Commonwealth v. Isenstadt

Decision Date17 September 1945
Citation318 Mass. 543,62 N.E.2d 840
PartiesCOMMONWEALTH v. ISENSTADT.
CourtUnited States State Supreme Judicial Court of Massachusetts Supreme Court

318 Mass. 543
62 N.E.2d 840

COMMONWEALTH
v.
ISENSTADT.

Supreme Judicial Court of Massachusetts, Middlesex.

Sept. 17, 1945.


Exceptions from Superior Criminal Court, Middlesex County; Hanify, Judge.

Abraham A. Isenstadt was convicted of selling, and of having in his possession for the purpose of sale, exhibition, loan or circulation, a book which was obscene, indecent, or impure, or manifestly tended to corrupt the morals of youth, and he brings exceptions.

Exceptions overruled.

LUMMUS, J., dissenting in part.

[62 N.E.2d 842]

Before FIELD, C. J., and LUMMUS, QUA, RONAN, and WILKINS, JJ.

G. E. Thompson, Dist. Atty., and A. Di Cicco, Jr., Asst. Dist. Atty., both of Boston, for the Commonwealth.


A. O. Dawson, of New York City, and A. A. Albert and J. N. Welch, both of Boston, for defendant.

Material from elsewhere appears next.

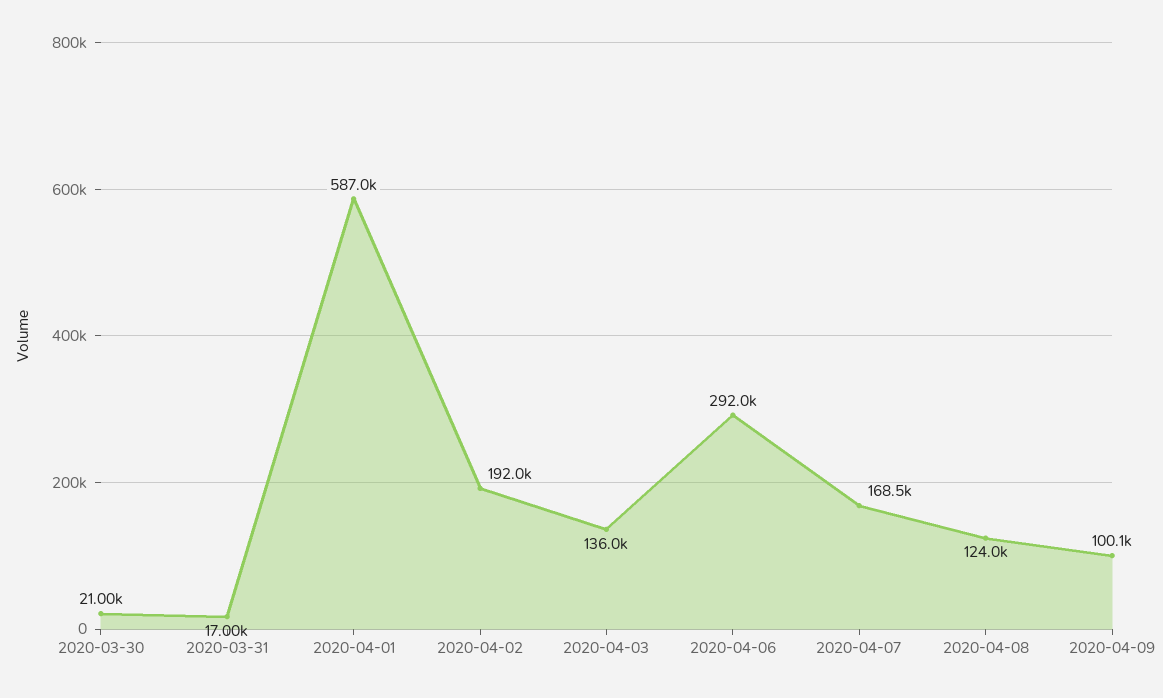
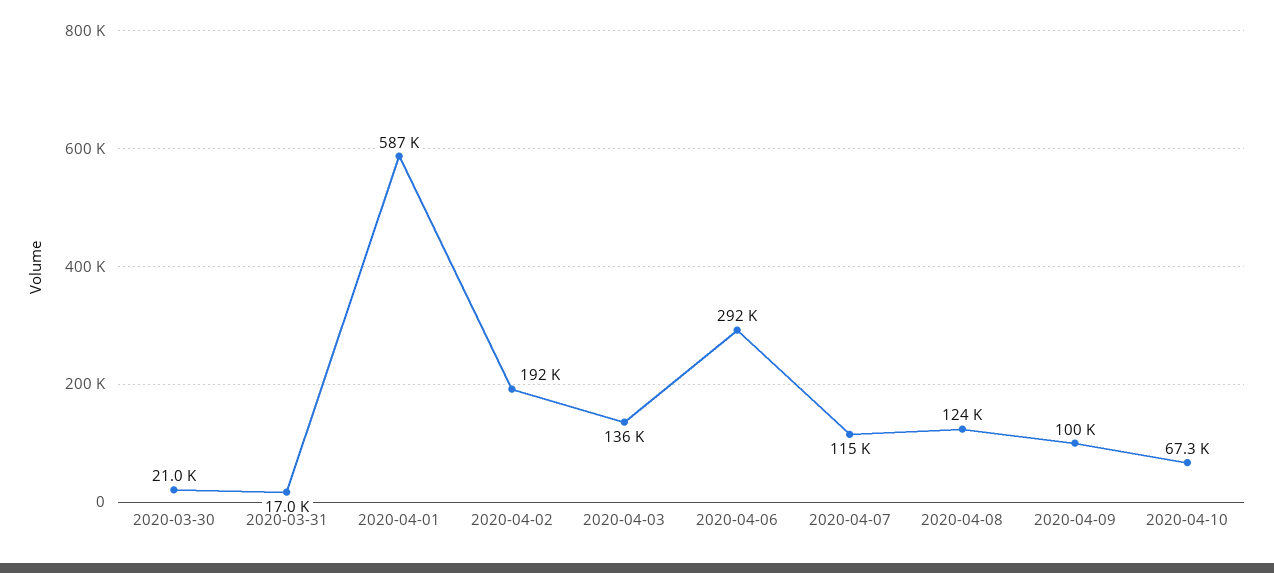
2020-04-07: 168500 -> 115000
2020-04-10: none -> 67300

H. Williams, amicus curiae.

QUA, Justice.

The defendant has been found guilty by a judge of the Superior Court sitting without jury upon two complaints charging him respectively with selling and with having in his possession for the purpose of

[62 N.E.2d 843]

sale, exhibition, loan, or circulation a book published under the title ‘Strange Fruit,’ which is ‘obscene, indecent, or impure, or manifestly tends to corrupt the morals of youth.’ G.L.(Ter.Ed.) c. 272, § 28, as amended by St.1934, c. 231, and St.1943, c. 239. The section (except the part describing the penalty) is reproduced in the footnote.1

The complaints are in disjunctive form, but this point was not taken. The defendant could therefore be convicted if he committed any one of the several offenses set forth in so far as such offenses are susceptiable of differentiation. G.L.(Ter.Ed.) c. 278, § 17; Commonwealth v. McKnight, 283 Mass. 35, 38, 39, 186 N.E. 42;Commonwealth v. McMenimon, 295 Mass. 467, 470, 471, 4 N.E.2d 246.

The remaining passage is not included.